Members of the US Federal Reserve said last week that they would be open to a third rate increase of 75 basis points in September. Following its policy meeting earlier this month, the Reserve Bank of India's Monetary Policy Committee stated it remained firmly on the rate hike trajectory despite some predictions that the central bank may take a temporary break from raising rates.

In addition to rising interest rates, corporate earnings are currently being downgraded due to declining margins, which has caused the one-year forward PE of the MSCI India index to increase from 19.5 times at the end of June to 23.3 times.

According to a report from brokerage firm IIFL Securities, analyst projections for the BSE500 components' combined earnings per share estimate for 2022–23 were revised downward by 4.5 percent.

The biggest inversion in the US 10-year and 2-year yield curves since 1992 makes the outlook for the global economy even worse. This is a glaring sign that investors believe a US recession is imminent.

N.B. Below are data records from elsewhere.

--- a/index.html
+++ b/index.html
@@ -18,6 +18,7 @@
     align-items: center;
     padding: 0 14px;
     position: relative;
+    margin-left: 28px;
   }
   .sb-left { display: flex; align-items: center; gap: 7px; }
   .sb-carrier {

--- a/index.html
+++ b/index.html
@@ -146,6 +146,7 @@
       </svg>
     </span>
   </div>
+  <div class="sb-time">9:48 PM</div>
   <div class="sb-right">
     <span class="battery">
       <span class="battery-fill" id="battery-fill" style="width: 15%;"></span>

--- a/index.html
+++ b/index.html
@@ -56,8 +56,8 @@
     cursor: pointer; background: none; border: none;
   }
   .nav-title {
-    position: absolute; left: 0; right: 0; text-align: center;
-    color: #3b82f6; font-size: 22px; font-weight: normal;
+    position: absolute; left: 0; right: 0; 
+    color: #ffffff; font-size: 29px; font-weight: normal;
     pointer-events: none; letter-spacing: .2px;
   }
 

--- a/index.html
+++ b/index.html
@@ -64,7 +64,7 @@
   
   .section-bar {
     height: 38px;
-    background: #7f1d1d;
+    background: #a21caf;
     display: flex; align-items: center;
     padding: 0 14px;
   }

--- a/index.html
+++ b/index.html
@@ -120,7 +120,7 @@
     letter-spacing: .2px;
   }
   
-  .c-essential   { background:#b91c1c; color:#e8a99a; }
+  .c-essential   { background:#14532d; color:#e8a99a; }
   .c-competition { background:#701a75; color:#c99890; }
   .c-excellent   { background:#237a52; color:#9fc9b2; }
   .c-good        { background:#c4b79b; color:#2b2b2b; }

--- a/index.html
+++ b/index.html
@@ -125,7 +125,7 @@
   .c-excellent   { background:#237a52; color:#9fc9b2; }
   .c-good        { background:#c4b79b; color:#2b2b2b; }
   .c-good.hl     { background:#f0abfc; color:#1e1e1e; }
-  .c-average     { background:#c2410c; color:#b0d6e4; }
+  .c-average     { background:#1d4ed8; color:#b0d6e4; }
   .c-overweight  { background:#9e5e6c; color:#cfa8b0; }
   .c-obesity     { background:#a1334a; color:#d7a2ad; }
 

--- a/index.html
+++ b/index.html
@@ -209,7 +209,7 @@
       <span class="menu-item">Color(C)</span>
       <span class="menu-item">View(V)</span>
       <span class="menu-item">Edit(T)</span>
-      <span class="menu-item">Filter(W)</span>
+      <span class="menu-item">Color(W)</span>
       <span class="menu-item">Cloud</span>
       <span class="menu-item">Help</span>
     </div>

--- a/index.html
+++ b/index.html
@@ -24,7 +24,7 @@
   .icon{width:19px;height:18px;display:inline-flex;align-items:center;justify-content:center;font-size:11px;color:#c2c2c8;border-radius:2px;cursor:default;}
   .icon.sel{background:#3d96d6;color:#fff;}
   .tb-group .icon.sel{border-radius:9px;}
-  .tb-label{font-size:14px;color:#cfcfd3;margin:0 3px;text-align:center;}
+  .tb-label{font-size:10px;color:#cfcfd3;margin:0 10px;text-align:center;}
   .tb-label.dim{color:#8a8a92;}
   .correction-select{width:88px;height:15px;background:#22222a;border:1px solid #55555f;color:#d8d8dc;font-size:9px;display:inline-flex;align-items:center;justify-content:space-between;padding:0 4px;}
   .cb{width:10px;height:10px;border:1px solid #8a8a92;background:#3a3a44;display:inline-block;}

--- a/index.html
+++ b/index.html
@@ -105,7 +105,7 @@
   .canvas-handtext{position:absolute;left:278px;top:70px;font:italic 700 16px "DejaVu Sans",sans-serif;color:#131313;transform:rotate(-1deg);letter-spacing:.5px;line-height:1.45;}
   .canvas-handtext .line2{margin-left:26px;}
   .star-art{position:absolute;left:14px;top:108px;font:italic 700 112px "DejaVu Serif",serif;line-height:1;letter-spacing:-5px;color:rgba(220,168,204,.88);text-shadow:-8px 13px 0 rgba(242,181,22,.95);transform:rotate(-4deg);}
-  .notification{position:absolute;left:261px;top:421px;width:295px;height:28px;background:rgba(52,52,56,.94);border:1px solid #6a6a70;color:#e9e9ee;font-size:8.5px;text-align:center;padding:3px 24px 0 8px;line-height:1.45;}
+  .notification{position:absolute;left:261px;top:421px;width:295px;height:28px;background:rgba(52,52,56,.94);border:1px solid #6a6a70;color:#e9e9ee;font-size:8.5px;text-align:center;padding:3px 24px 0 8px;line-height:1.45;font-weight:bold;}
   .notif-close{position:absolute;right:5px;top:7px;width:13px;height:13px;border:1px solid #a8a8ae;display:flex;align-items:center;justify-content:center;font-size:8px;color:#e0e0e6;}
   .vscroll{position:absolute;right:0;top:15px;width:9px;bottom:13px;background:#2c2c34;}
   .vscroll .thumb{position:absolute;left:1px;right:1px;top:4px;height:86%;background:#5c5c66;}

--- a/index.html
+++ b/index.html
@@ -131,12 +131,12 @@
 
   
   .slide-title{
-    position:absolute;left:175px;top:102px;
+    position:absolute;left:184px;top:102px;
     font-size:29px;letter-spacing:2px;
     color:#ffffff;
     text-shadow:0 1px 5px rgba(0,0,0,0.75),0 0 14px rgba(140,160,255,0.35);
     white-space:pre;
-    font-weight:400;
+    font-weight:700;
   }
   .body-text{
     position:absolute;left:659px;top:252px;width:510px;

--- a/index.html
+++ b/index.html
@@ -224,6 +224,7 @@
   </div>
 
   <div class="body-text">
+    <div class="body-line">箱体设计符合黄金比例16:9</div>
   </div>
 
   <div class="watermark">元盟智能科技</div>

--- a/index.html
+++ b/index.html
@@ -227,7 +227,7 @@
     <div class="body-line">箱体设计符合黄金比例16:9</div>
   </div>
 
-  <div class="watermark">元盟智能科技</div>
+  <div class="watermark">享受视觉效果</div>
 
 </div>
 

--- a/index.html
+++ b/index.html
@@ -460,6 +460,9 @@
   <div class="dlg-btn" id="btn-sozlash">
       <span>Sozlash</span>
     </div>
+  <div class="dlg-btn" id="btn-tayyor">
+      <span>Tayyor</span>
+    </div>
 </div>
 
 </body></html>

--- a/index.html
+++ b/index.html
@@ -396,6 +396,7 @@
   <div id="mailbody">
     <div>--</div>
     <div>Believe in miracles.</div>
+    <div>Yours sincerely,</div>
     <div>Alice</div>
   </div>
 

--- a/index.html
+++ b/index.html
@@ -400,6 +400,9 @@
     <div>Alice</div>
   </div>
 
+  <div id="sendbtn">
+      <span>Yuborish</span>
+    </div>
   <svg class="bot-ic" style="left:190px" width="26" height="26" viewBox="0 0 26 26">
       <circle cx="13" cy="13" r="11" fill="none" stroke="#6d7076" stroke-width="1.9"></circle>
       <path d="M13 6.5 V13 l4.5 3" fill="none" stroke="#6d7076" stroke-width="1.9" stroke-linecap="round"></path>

Although we don't think the US economy was in a recession in the first half of 2022, we think there's a one in three chance that it will turn around in the next 12 months, according to investment bank Goldman Sachs.

Investors may need to choose whether to double down on their investments or start taking some profits because the MSCI India index is trading at a close to 28 percent premium to its long-term ahead PE ratio and the Nifty 50 index is stumbling at the threshold of the 18,000 point level.

The long-term downward sloping trend line resistance created by connecting the peaks since October 2021 can be seen on the technical chart of the Nifty 50, according to IIFL Securities.

Therefore, it is advised to lighten up the long positions as the market may experience some pressure at higher levels, according to IIFL Securities.